Deepayan Sarkar
Systematic violations
Discordant outliers and influential observations
For now, we will focus on indentifying such observations
Covariate outliers have high leverage (potentially influential)
Whether a discrepant observation (regression outlier) actually influences fit depends on whether it also has high leverage
Roughly, influence = leverage \(\times\) discrepancy
We want to be able to identify high-leverage observations, regression outliers, and influential observations
Relatively simple for single predictor, but want general methods that work with many predictors
In the linear model, \(\hat\beta\) is a linear function of \(\mathbf{y}\):
\[ \hat\beta = (\mathbf{X}^T \mathbf{X})^{-1} \mathbf{X}^T \mathbf{y} \]

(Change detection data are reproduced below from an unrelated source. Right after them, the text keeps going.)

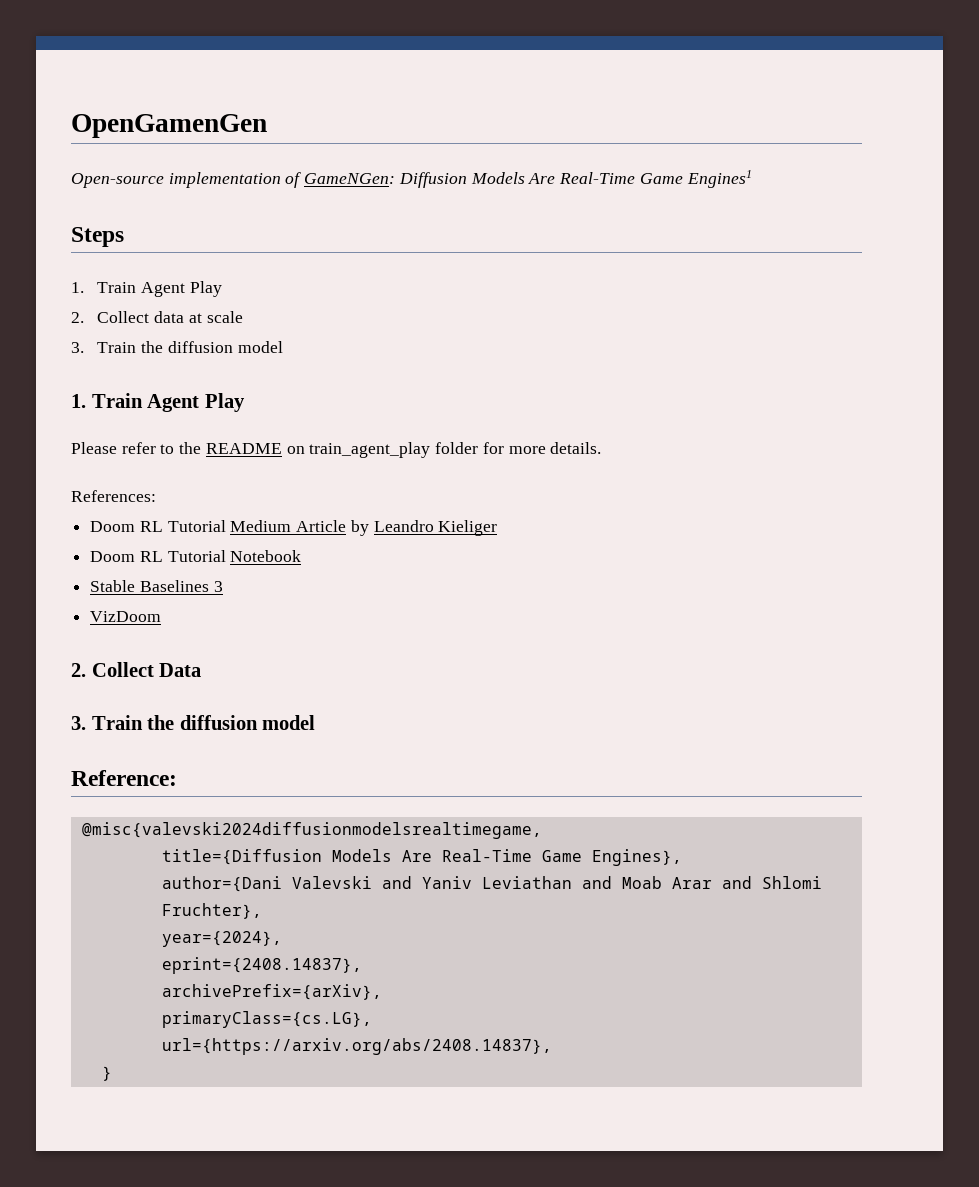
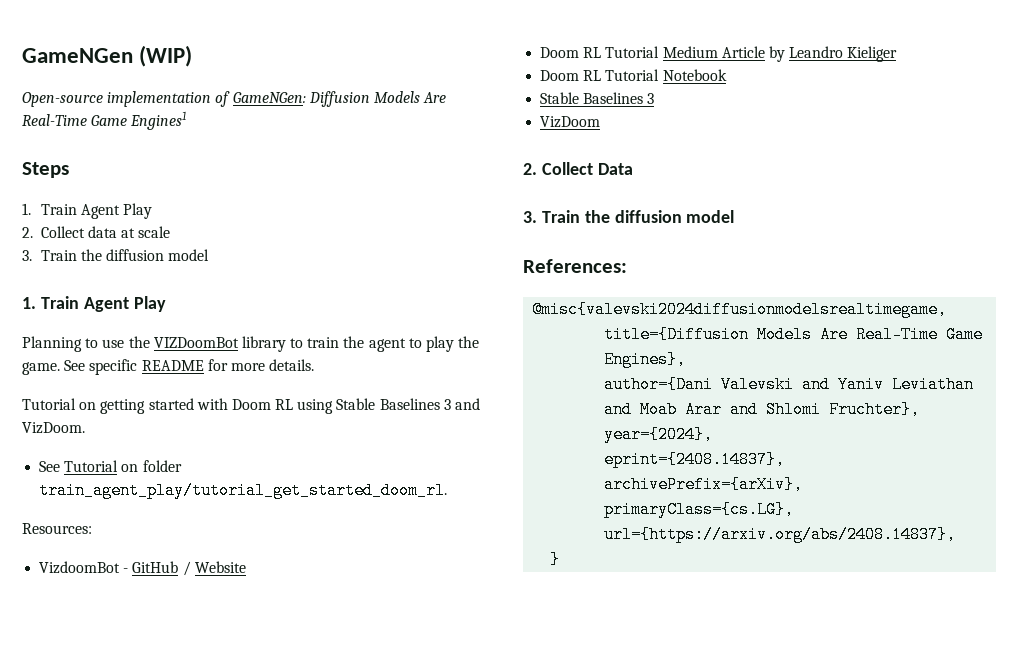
- OpenGamenGen
+ GameNGen (WIP)
- Please refer to the README on train_agent_play folder for more details.
- References:
+ Planning to use the VIZDoomBot library to train the agent to play the game. See specific README for more details.
+ Tutorial on getting started with Doom RL using Stable Baselines 3 and VizDoom.
+ See Tutorial on folder train_agent_play/tutorial_get_started_doom_rl.
+ Resources:
+ VizdoomBot - GitHub / Website
- Reference:
+ References:

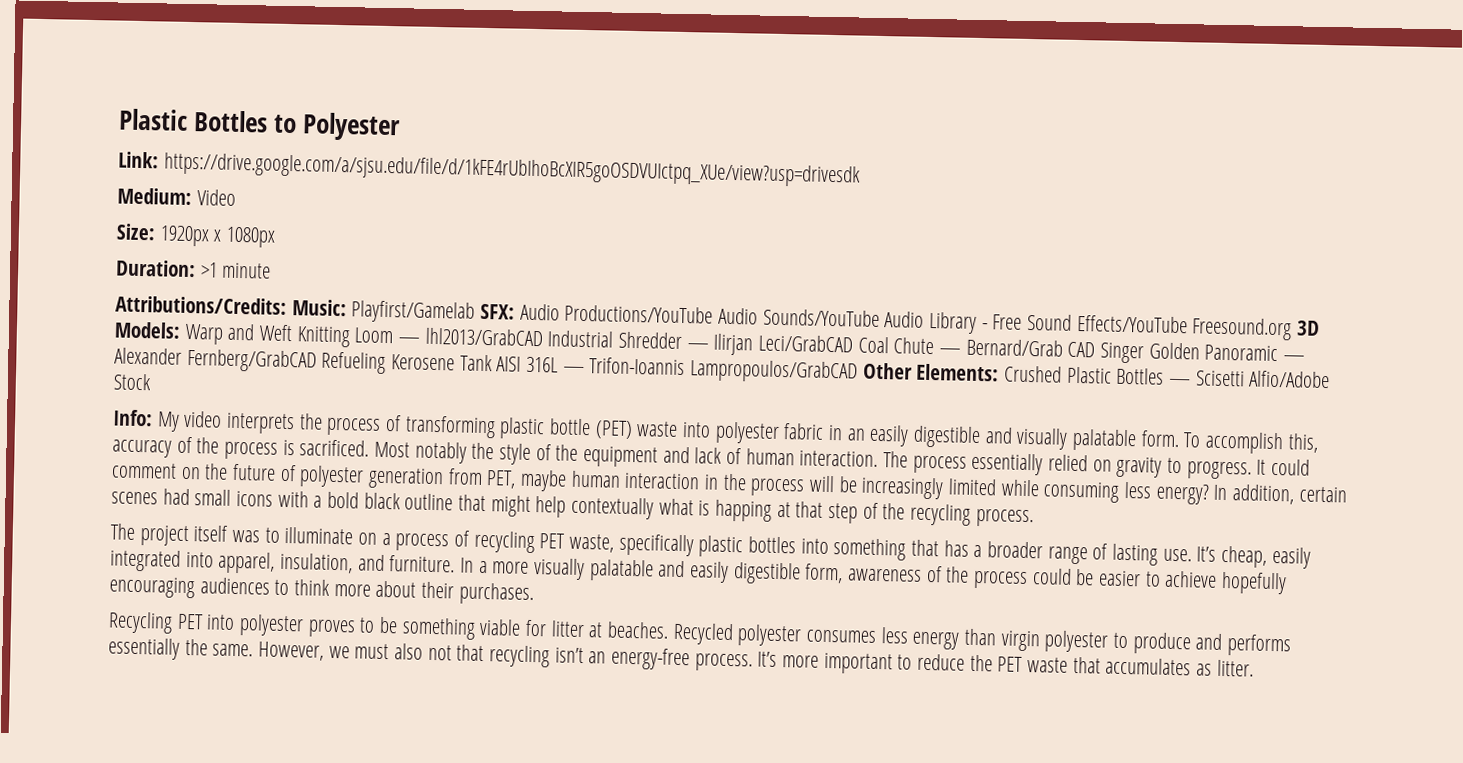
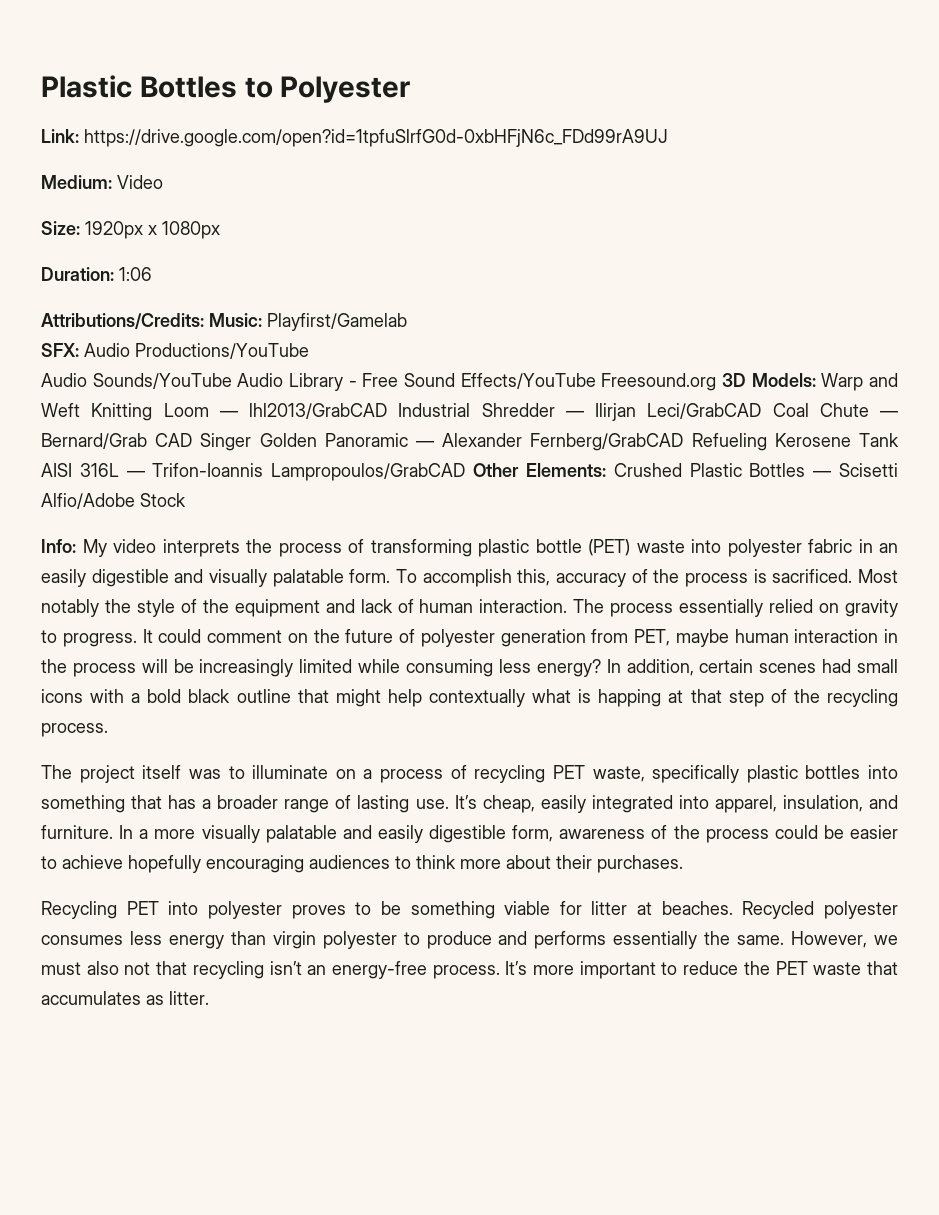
- Link: https://drive.google.com/a/sjsu.edu/file/d/1kFE4rUbIhoBcXIR5goOSDVUIctpq_XUe/view?usp=drivesdk
+ Link: https://drive.google.com/open?id=1tpfuSlrfG0d-0xbHFjN6c_FDd99rA9UJ
- Duration: >1 minute
+ Duration: 1:06
- Attributions/Credits: Music: Playfirst/Gamelab SFX: Audio Productions/YouTube Audio Sounds/YouTube Audio Library - Free Sound Effects/YouTube Freesound.org 3D Models: Warp and Weft Knitting Loom — lhl2013/GrabCAD Industrial Shredder — Ilirjan Leci/GrabCAD Coal Chute — Bernard/Grab CAD Singer Golden Panoramic — Alexander Fernberg/GrabCAD Refueling Kerosene Tank AISI 316L — Trifon-Ioannis Lampropoulos/GrabCAD Other Elements: Crushed Plastic Bottles — Scisetti Alfio/Adobe Stock
+ Attributions/Credits: Music: Playfirst/Gamelab
+ SFX: Audio Productions/YouTube
+ Audio Sounds/YouTube Audio Library - Free Sound Effects/YouTube Freesound.org 3D Models: Warp and Weft Knitting Loom — lhl2013/GrabCAD Industrial Shredder — Ilirjan Leci/GrabCAD Coal Chute — Bernard/Grab CAD Singer Golden Panoramic — Alexander Fernberg/GrabCAD Refueling Kerosene Tank AISI 316L — Trifon-Ioannis Lampropoulos/GrabCAD Other Elements: Crushed Plastic Bottles — Scisetti Alfio/Adobe Stock

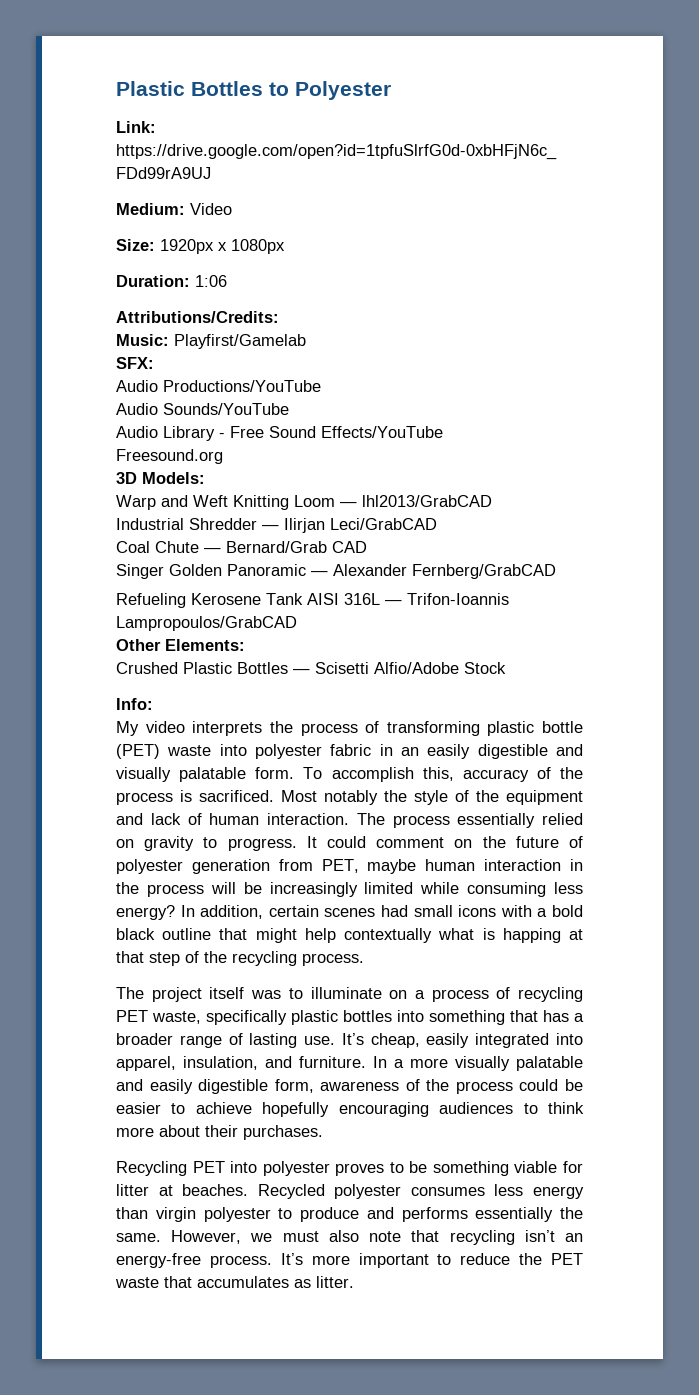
- Attributions/Credits: Music: Playfirst/Gamelab
+ Attributions/Credits:
+ Music: Playfirst/Gamelab
- SFX: Audio Productions/YouTube
+ SFX:
+ Audio Productions/YouTube
- Audio Sounds/YouTube Audio Library - Free Sound Effects/YouTube Freesound.org 3D Models: Warp and Weft Knitting Loom — lhl2013/GrabCAD Industrial Shredder — Ilirjan Leci/GrabCAD Coal Chute — Bernard/Grab CAD Singer Golden Panoramic — Alexander Fernberg/GrabCAD Refueling Kerosene Tank AISI 316L — Trifon-Ioannis Lampropoulos/GrabCAD Other Elements: Crushed Plastic Bottles — Scisetti Alfio/Adobe Stock
+ Audio Sounds/YouTube
+ Audio Library - Free Sound Effects/YouTube
+ Freesound.org
+ 3D Models:
+ Warp and Weft Knitting Loom — lhl2013/GrabCAD
+ Industrial Shredder — Ilirjan Leci/GrabCAD
+ Coal Chute — Bernard/Grab CAD
+ Singer Golden Panoramic — Alexander Fernberg/GrabCAD
+ Refueling Kerosene Tank AISI 316L — Trifon-Ioannis Lampropoulos/GrabCAD
+ Other Elements:
+ Crushed Plastic Bottles — Scisetti Alfio/Adobe Stock
- Info: My video interprets the process of transforming plastic bottle (PET) waste into polyester fabric in an easily digestible and visually palatable form.
+ Info:
+ My video interprets the process of transforming plastic bottle (PET) waste into polyester fabric in an easily digestible and visually palatable form.
- However, we must also not that recycling isn’t an energy-free process.
+ However, we must also note that recycling isn’t an energy-free process.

So is the vector of fitted values:
\[ \hat{\mathbf{y}} = \mathbf{X} \hat\beta = \mathbf{X} (\mathbf{X}^T \mathbf{X})^{-1} \mathbf{X}^T \mathbf{y} = \mathbf{H} \mathbf{y} \]
where \(\mathbf{H} = \mathbf{X} (\mathbf{X}^T \mathbf{X})^{-1} \mathbf{X}^T\) is known as the “hat matrix”
In scalar notation,
\[ \hat{y_j} = \sum_{i=1}^n h_{ji} y_i = \sum_{i=1}^n h_{ij} y_i \]
\(h_{ij}\)-s depend on \(\mathbf{X}\), not \(\mathbf{y}\)
\(h_{ij}\) captures contribution of \(y_i\) on \(\hat{y_j}\) (larger values means potentially larger impact)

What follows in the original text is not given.